Let me try to see if I can add rationales to the changes here:

Can you elaborate a bit on why you prefer to remove the lockfile on cln-version-manager?

The usual suggestion would be for libraries to not have a lock file, and scripts and tools that are likely to be installed as standalone tools, to specify a lock file. This is because libraries will be combined with other libraries and tools as a dependency, and if the lock files are too strict (which they are almost guaranteed to be since only single versions can be locked to) then the resolver of the dependee may not be able to find a solution for them, failing the install. Standalone tools are on the other side of the spectrum, being standalone, if we can write a lock file, that lock file should also be valid for a user installation, and can considerably speed up the installation, and prevent untested version combinations.
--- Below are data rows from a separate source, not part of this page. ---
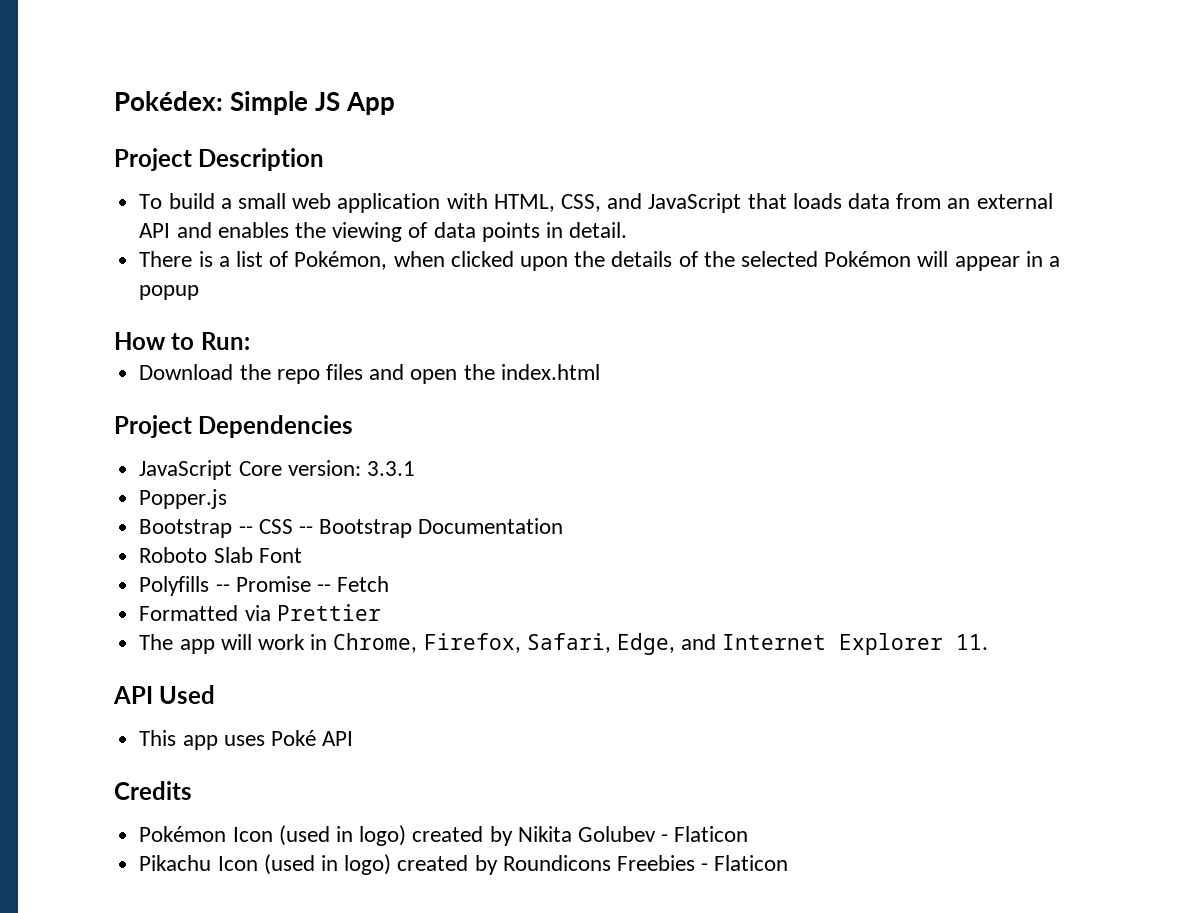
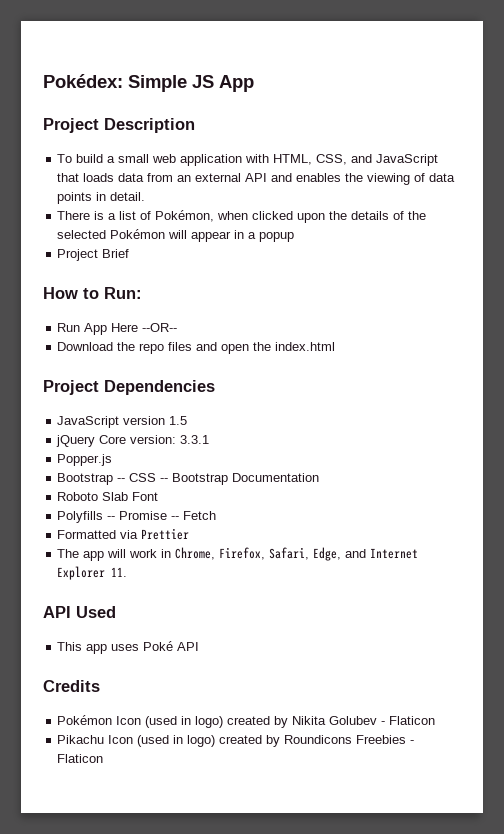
+ Project Brief
+ Run App Here --OR--
- JavaScript Core version: 3.3.1
+ JavaScript version 1.5
+ jQuery Core version: 3.3.1

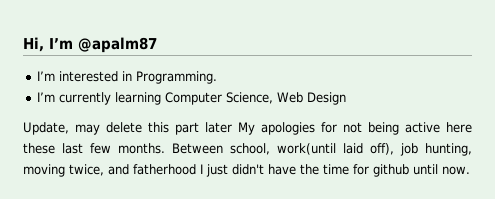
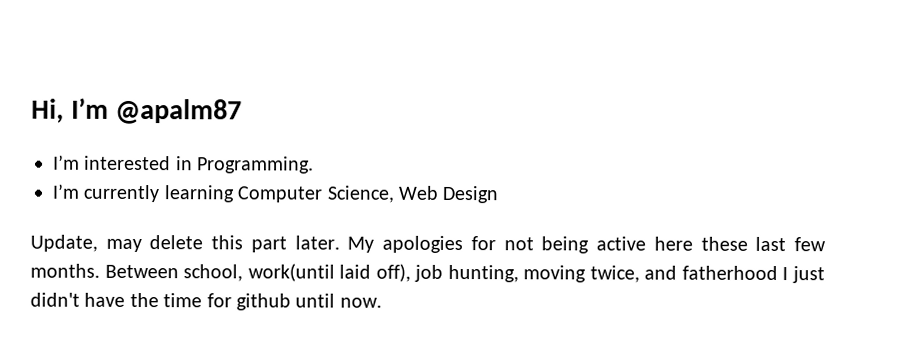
- Update, may delete this part later My apologies for not being active here these last few months.
+ Update, may delete this part later. My apologies for not being active here these last few months.

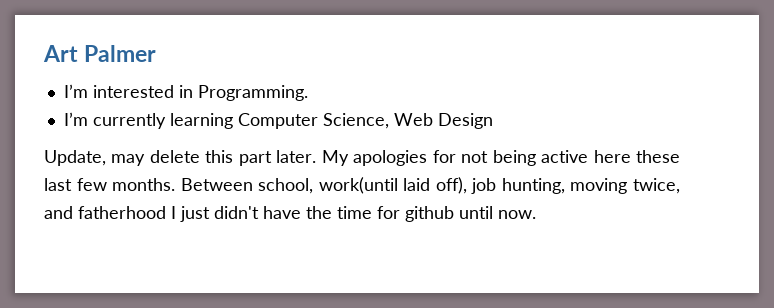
- Hi, I’m @apalm87
+ Art Palmer

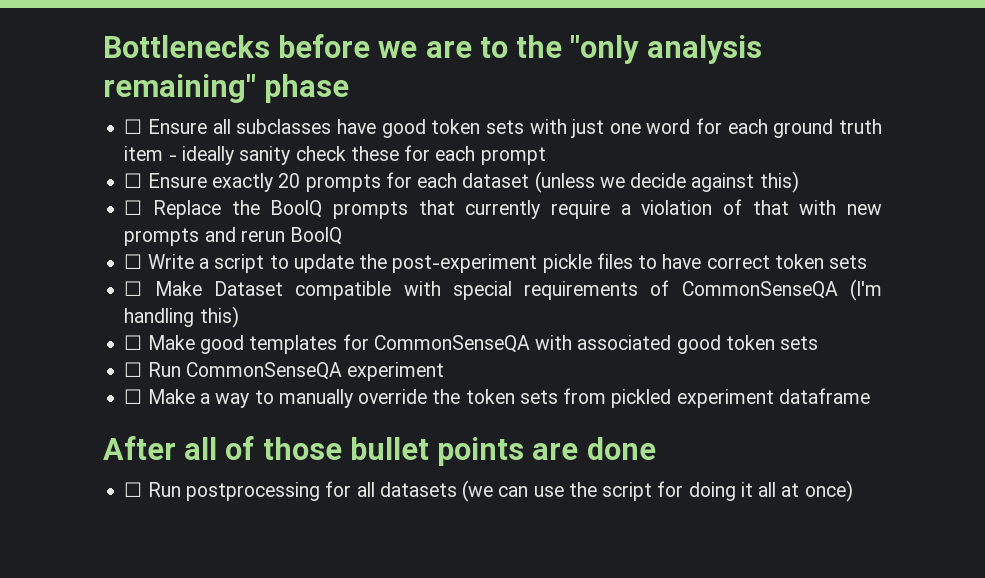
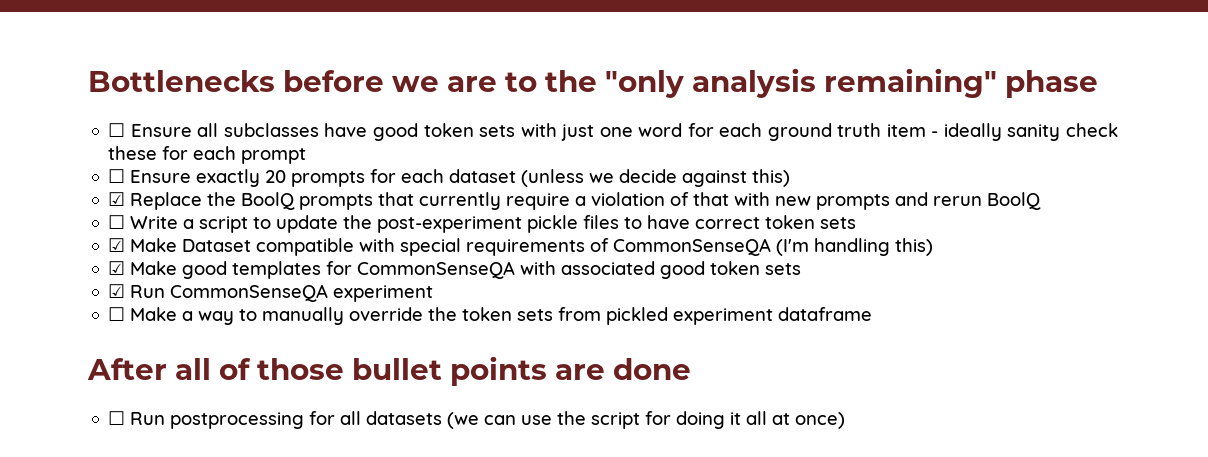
- ☐ Replace the BoolQ prompts that currently require a violation of that with new prompts and rerun BoolQ
+ ☑ Replace the BoolQ prompts that currently require a violation of that with new prompts and rerun BoolQ
- ☐ Make Dataset compatible with special requirements of CommonSenseQA (I'm handling this)
+ ☑ Make Dataset compatible with special requirements of CommonSenseQA (I'm handling this)
- ☐ Make good templates for CommonSenseQA with associated good token sets
+ ☑ Make good templates for CommonSenseQA with associated good token sets
- ☐ Run CommonSenseQA experiment
+ ☑ Run CommonSenseQA experiment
As for CLNVM, it is a standalone tool, but only used in other projects where we may have other dependencies that could clash with CLNVM's lock file, hence we likely don't want to be too pedantic with it.

Can removing the lockfile from the cln-version-manager break the CI if there are updates to upstream libs that are e.g. not semver compatible?

That's exactly the risk, however breakage in CI is preferable over breakage on a user device, as the latter is harder to debug, and gives users a bad experience that can be offputting.

Can removing the lockfile result in local breakage during development (same way as CI for example but through gl-testing)?

That's what we have the top-level lock files for: they subsume CLNVM, gl-testing and all of their combined transitive dependencies, and as such there is no leeway for CI and dev setups to chose, resulting in reproducible issues (assuming the deb setup has not drifted of course).

This is a commit which prepares us to launch version `0.2`.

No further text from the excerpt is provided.